STUDY MATERIAL section start

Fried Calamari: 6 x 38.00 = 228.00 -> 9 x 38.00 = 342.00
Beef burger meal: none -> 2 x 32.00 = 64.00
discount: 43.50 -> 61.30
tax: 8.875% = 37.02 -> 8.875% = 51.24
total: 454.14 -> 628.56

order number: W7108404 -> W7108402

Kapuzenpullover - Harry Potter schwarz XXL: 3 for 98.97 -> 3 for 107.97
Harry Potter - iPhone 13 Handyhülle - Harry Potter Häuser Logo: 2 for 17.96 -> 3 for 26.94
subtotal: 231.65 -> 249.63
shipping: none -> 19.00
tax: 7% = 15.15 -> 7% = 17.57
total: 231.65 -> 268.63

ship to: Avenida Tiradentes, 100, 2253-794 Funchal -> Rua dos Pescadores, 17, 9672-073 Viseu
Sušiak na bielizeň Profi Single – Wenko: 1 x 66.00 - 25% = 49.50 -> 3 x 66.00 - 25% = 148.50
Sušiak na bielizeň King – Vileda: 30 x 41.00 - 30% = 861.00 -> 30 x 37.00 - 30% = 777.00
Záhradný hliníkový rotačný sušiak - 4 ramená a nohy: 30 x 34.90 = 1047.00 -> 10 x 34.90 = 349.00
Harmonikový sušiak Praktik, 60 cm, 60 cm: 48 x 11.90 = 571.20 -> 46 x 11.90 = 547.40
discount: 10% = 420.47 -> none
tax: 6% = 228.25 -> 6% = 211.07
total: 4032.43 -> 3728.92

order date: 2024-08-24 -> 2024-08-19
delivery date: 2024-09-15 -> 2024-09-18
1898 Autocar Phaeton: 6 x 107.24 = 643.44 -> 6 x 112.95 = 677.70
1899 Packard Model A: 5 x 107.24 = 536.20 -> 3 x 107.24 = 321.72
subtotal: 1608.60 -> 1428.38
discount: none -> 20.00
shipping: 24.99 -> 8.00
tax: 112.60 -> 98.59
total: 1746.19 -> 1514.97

STUDY MATERIAL section end

• _WORK TO BE COMPLETED_:
Filter the records above for the string "subtotal" and copy each matching line.

• _YOUR RESPONSE_:
subtotal: 231.65 -> 249.63
subtotal: 1608.60 -> 1428.38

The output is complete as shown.